Secretary-general of the National Assembly
- In office 8 June 1966 – 6 June 1972
- Preceded by: Ku Cheng-kang
- Succeeded by: Ho I-wu
- In office 15 September 1976 – 29 September 1980
- Preceded by: Chen Chien-chung
- Succeeded by: Ho I-wu

Personal details
- Born: 21 August 1907 Shanxi Province, Qing Empire
- Died: 29 September 1980 (aged 73) Taipei, Taiwan
- Party: Kuomintang
- Spouse: Kuo Wang Chün-tien
- Children: Kuo Li
- Occupation: Politician

= Kuo Cheng (politician) =

Politician of ROC

Kuo Cheng (郭澄 (Guō Chéng); 21 August 1907 – 29 September 1980), courtesy name Jìngqiū (鏡秋), was a Chinese politician of the Kuomintang.

Kuo was a native of Shanxi Province. During his early career he served as Chief of the Shanxi Branch of the Three Principles of the People Youth Corps and later became Deputy Speaker of the Shanxi Provincial Assembly. After the relocation of the Republic of China government to Taiwan in 1949, he continued to hold senior party and government roles. He served as Secretary-general of the National Assembly in two separate terms, first from 1966 to 1972 and again from 1976 until his death in 1980. He also chaired the Kuomintang Taiwan Provincial Party Department from 1954 to 1958.

== Early life and education ==
Kuo was born in Yangqu County, Shanxi Province in 1907. He completed secondary education locally and later studied politics at China University, Beijing, graduating from the Department of Politics in 1932.

== In Mainland China==
In the 1930s and 1940s Kuo became active in party youth work. He joined the Three Principles of the People Youth Corps (三民主義青年團) in 1937 and by the end of the Second World War had taken on senior responsibilities within the Shanxi provincial youth organisation. In 1945 he was appointed Director of the Shanxi branch of the Youth Corps; in March 1947 he was re-elected with a large majority as the branch secretary at the organisation's representative assembly. Later in 1947 Kuo was elected Vice-Speaker of the Shanxi Provincial Council and also delegate to the First National Assembly.

== In Taiwan ==
Following the KMT retreat to Taiwan, Chiang Kai-shek launched a Party Reform Program in 1950 intended to reorganise party structures and purge corruption and factionalism. In September 1950 Kuo was appointed as head of the Seventh Department, charged with oversight of party-run enterprises and the economic welfare of party staff.

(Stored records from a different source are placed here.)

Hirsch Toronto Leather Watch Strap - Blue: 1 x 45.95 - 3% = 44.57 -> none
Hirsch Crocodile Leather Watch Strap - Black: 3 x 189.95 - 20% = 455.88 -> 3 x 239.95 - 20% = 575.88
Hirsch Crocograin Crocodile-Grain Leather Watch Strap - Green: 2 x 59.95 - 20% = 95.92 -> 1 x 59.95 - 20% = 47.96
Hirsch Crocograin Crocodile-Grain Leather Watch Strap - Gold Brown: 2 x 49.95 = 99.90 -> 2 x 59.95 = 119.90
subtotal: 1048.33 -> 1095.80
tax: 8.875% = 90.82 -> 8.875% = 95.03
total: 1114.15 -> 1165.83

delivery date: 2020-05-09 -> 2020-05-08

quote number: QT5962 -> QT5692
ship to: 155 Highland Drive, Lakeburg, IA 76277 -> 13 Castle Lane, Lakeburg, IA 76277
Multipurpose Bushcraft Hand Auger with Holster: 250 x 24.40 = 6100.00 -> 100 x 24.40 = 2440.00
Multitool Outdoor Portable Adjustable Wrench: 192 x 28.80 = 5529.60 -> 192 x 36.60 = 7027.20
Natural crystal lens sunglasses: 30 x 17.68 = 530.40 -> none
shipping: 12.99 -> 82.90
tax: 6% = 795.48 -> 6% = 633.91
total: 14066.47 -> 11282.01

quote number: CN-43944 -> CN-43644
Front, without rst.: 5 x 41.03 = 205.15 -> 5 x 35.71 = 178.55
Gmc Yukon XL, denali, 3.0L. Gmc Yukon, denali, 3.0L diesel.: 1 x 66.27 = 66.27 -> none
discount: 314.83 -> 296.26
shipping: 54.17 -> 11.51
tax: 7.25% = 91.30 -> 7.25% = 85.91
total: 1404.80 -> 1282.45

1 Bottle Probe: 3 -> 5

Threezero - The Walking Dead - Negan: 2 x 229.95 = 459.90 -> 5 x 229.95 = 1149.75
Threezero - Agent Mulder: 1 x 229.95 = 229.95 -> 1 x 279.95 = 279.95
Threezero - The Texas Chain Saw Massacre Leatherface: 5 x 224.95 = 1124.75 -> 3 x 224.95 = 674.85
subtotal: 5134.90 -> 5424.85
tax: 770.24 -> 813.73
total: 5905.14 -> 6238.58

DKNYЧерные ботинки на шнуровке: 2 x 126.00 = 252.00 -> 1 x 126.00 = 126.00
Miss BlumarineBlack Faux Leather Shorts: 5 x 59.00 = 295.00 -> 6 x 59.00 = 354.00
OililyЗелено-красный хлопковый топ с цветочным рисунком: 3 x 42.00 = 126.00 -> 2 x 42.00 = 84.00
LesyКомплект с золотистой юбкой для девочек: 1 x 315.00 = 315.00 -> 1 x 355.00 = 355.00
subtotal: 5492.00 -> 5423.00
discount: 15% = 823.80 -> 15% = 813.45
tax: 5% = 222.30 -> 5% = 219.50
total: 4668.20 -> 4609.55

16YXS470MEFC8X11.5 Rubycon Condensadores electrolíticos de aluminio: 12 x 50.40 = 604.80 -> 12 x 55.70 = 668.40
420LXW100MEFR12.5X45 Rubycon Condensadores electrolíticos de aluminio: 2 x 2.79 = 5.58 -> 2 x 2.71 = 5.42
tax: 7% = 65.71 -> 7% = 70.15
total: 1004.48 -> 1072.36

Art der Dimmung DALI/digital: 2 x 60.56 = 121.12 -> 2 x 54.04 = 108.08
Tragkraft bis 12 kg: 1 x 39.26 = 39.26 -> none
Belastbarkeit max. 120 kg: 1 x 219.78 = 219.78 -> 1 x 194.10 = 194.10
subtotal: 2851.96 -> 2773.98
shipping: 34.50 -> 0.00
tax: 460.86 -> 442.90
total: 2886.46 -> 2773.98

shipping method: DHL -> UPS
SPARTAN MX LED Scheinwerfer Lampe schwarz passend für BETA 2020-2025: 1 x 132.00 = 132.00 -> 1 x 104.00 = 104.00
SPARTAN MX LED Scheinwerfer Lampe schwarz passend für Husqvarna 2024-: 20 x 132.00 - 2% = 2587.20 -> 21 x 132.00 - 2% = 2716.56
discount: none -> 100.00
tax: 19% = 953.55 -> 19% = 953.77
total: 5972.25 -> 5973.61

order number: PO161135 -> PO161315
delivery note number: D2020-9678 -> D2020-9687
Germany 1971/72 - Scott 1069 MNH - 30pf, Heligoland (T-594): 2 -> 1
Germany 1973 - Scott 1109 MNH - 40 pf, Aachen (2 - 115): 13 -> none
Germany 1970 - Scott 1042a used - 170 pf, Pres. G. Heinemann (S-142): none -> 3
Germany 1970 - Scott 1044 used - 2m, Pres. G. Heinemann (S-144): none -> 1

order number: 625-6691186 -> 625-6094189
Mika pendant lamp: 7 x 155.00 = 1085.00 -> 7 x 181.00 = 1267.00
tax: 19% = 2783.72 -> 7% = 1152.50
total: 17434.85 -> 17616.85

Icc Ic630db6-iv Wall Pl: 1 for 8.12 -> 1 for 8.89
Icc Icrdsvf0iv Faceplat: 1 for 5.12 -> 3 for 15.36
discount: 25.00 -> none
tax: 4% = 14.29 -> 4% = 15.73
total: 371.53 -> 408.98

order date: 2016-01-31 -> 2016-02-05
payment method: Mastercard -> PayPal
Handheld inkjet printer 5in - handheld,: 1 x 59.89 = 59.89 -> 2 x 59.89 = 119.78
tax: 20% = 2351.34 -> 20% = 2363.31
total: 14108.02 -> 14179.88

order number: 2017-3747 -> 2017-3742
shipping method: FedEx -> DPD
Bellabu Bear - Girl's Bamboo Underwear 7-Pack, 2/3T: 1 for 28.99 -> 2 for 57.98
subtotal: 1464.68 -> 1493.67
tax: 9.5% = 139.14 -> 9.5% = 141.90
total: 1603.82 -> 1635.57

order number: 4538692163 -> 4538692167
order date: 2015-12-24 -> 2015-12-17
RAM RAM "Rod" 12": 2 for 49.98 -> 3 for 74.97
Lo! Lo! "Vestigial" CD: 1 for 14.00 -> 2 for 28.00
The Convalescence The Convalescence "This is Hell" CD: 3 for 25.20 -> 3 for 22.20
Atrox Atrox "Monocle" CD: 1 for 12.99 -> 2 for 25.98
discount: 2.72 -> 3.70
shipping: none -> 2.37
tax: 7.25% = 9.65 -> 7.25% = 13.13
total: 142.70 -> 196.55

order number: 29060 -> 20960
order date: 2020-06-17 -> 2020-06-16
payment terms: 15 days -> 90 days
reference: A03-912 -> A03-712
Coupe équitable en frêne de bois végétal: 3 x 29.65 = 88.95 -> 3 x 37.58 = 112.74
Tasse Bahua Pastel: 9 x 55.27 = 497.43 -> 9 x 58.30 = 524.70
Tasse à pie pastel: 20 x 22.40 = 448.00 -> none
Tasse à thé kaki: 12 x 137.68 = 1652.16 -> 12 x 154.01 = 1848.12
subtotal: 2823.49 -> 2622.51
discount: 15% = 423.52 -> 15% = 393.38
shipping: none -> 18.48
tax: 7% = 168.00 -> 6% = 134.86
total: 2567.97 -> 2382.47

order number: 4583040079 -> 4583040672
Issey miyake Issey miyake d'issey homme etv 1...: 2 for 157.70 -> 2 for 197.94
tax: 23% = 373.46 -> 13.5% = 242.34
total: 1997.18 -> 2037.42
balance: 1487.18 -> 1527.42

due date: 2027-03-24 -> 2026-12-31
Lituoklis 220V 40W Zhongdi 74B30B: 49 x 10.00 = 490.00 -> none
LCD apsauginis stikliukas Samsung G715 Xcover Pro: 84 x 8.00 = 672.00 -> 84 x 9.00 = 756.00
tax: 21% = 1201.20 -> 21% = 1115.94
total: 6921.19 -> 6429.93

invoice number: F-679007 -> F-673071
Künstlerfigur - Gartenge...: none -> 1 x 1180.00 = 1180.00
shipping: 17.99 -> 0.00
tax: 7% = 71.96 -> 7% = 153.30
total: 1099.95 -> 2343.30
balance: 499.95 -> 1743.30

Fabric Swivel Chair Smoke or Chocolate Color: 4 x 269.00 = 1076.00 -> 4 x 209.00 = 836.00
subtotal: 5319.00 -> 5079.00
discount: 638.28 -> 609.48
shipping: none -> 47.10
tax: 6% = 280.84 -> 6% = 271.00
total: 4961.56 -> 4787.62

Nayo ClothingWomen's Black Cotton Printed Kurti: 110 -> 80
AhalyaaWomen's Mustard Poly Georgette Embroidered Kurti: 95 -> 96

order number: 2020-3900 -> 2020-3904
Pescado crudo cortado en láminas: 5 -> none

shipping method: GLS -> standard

After the Seventh National Congress arrangements Kuo was elevated to further central party responsibilities. In October 1952 he was assigned to the Kuomintang Central Committee as a deputy-secretary. Over the 1950s and 1960s he served on a variety of party commissions and working groups concerned with party organisation, mobilisation and the management of party enterprises.

Kuo took part in several high-level party-government coordination efforts and in the 1950s and 1960s was frequently called on to chair or convene coordination mechanisms. During the severe floods that struck central Taiwan in August 1959 (the "8-7" floods), Kuo travelled on foot into the affected areas to supervise relief operations; for his service he was awarded the Fourth Class Order of Brilliant Star by President Chiang Kai-shek and received a Taiwan Construction Medal from the provincial government.

In 1965, while serving as Secretary of the Central Policy Committee. In June 1966 he was appointed Secretary-General of the National Assembly and in the same year was elected a member of the KMT Central Standing Committee. He continued to serve in senior administrative and advisory roles through the 1970s, including a period as a minister-without-portfolio in the Cabinet at the invitation of Premier Chiang Ching-kuo, and as head of the Research, Development and Evaluation Commission in the mid-1970s. In 1978 Kuo was again recalled to serve as Secretary-General of the National Assembly to preside over the Sixth National Assembly, during which Chiang Ching-kuo was elected president.

Kuo died on 29 September 1980 at the Taipei Veterans General Hospital. His funeral services were held at Taipei Zhongshan Hall on 14 October 1980, with former president Yen Chia-kan serving as the funeral committee chairman and senior Kuomintang figures in attendance. He was interred at Jinshan Anle Garden.